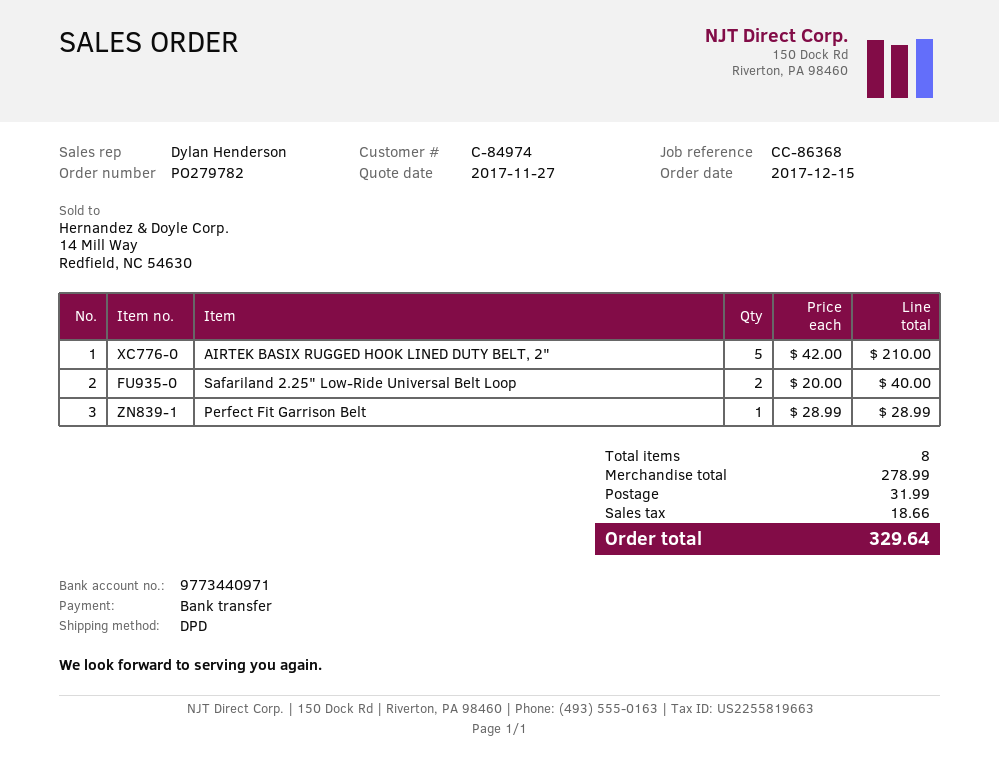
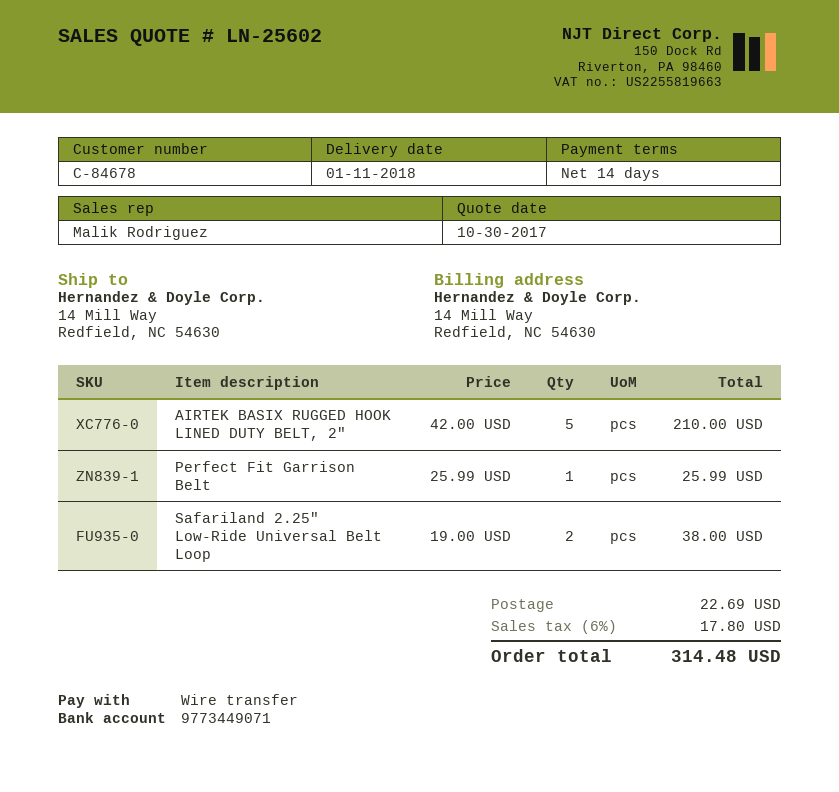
quote date: 2017-11-27 -> 2017-10-30
customer number: C-84974 -> C-84678
sales rep: Dylan Henderson -> Malik Rodriguez
bank account: 9773440971 -> 9773449071
Safariland 2.25" Low-Ride Universal Belt Loop: 2 x 20.00 = 40.00 -> 2 x 19.00 = 38.00
Perfect Fit Garrison Belt: 1 x 28.99 = 28.99 -> 1 x 25.99 = 25.99
shipping: 31.99 -> 22.69
tax: 18.66 -> 17.80
total: 329.64 -> 314.48

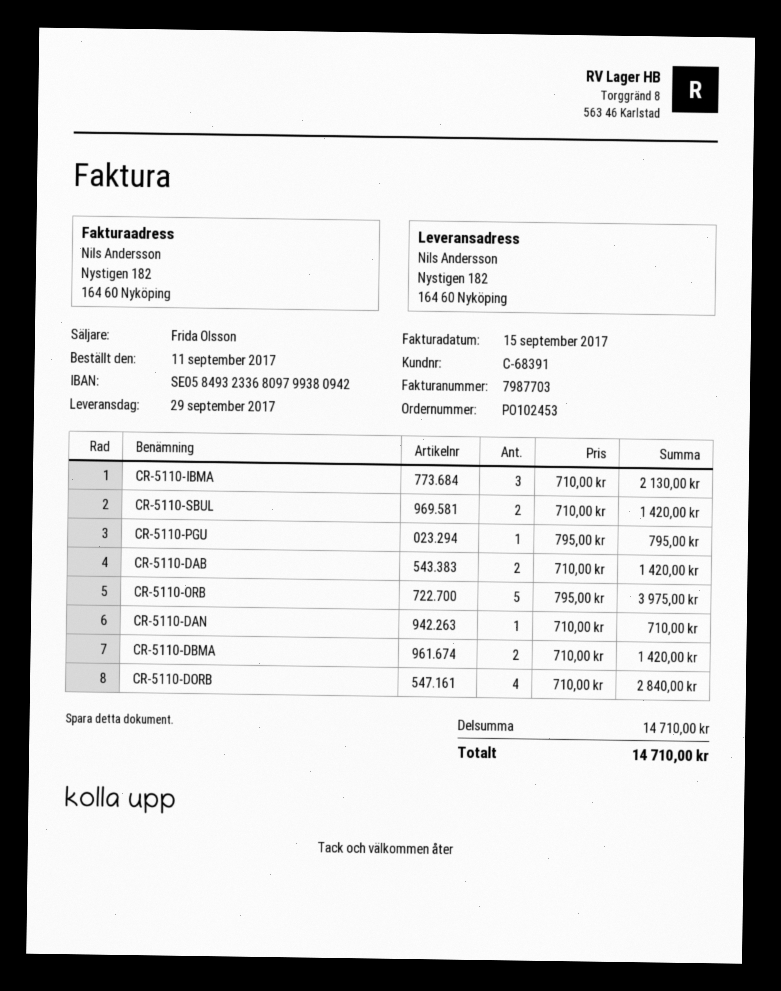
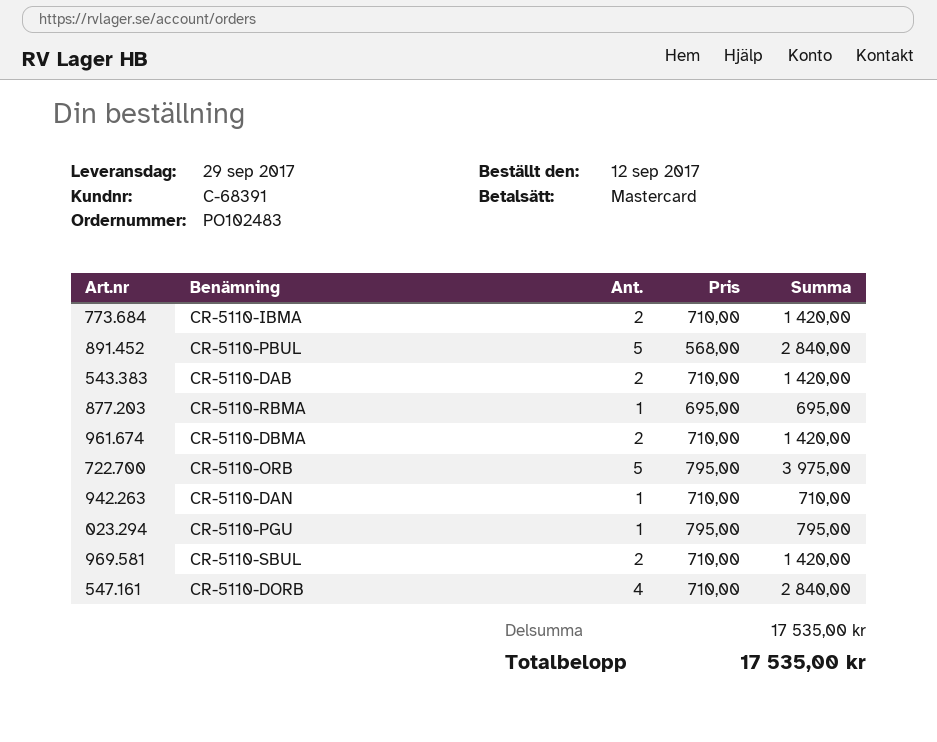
order number: PO102453 -> PO102483
order date: 2017-09-11 -> 2017-09-12
CR-5110-IBMA: 3 x 710.00 = 2130.00 -> 2 x 710.00 = 1420.00
CR-5110-PBUL: none -> 5 x 568.00 = 2840.00
CR-5110-RBMA: none -> 1 x 695.00 = 695.00
subtotal: 14710.00 -> 17535.00
total: 14710.00 -> 17535.00

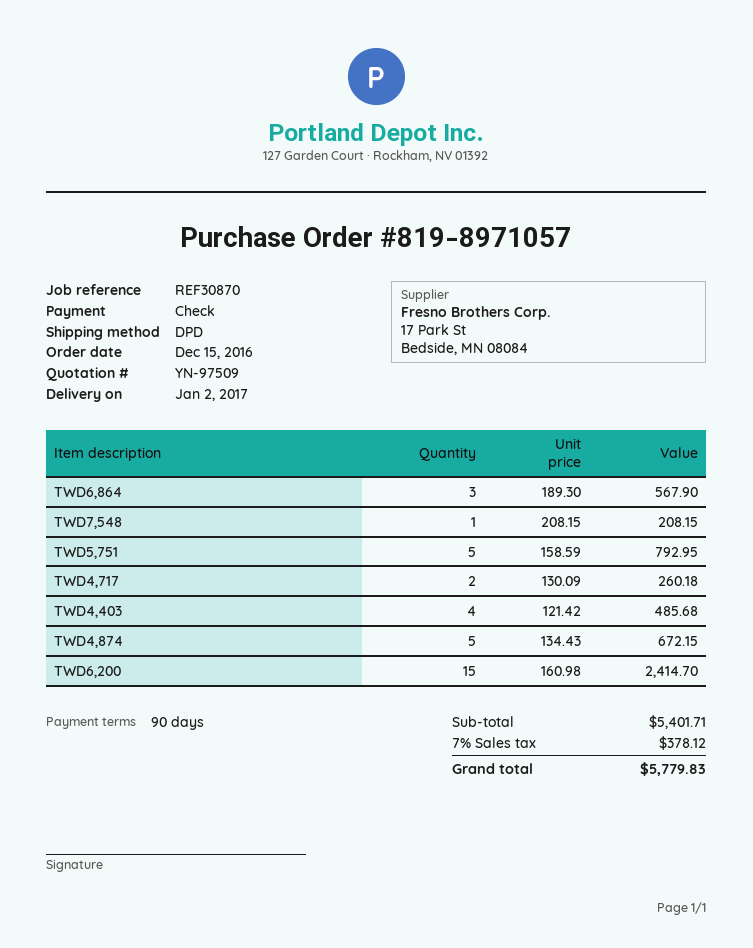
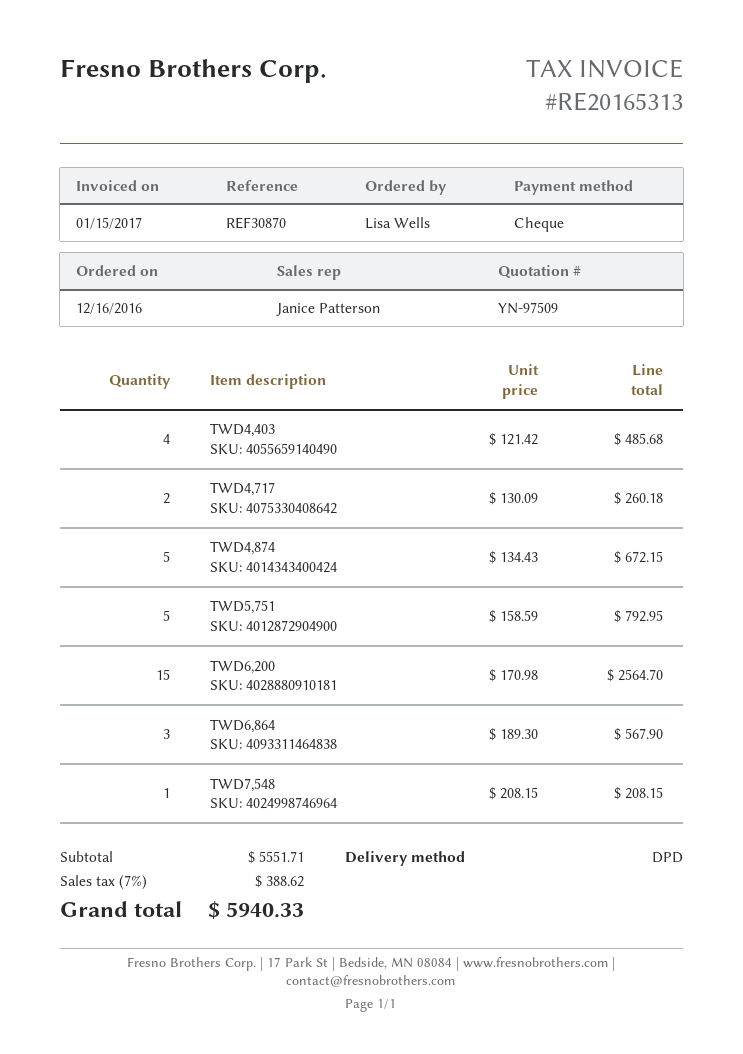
order date: 2016-12-15 -> 2016-12-16
TWD6,200: 15 x 160.98 = 2414.70 -> 15 x 170.98 = 2564.70
subtotal: 5401.71 -> 5551.71
tax: 7% = 378.12 -> 7% = 388.62
total: 5779.83 -> 5940.33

+++

● **What to produce**: Every line from the one that holds "order date: 2016-12-15 -> 2016-12-16" to the end of the data above should be given again exactly, with that line and the last one both kept.

● **Finished task**:
order date: 2016-12-15 -> 2016-12-16
TWD6,200: 15 x 160.98 = 2414.70 -> 15 x 170.98 = 2564.70
subtotal: 5401.71 -> 5551.71
tax: 7% = 378.12 -> 7% = 388.62
total: 5779.83 -> 5940.33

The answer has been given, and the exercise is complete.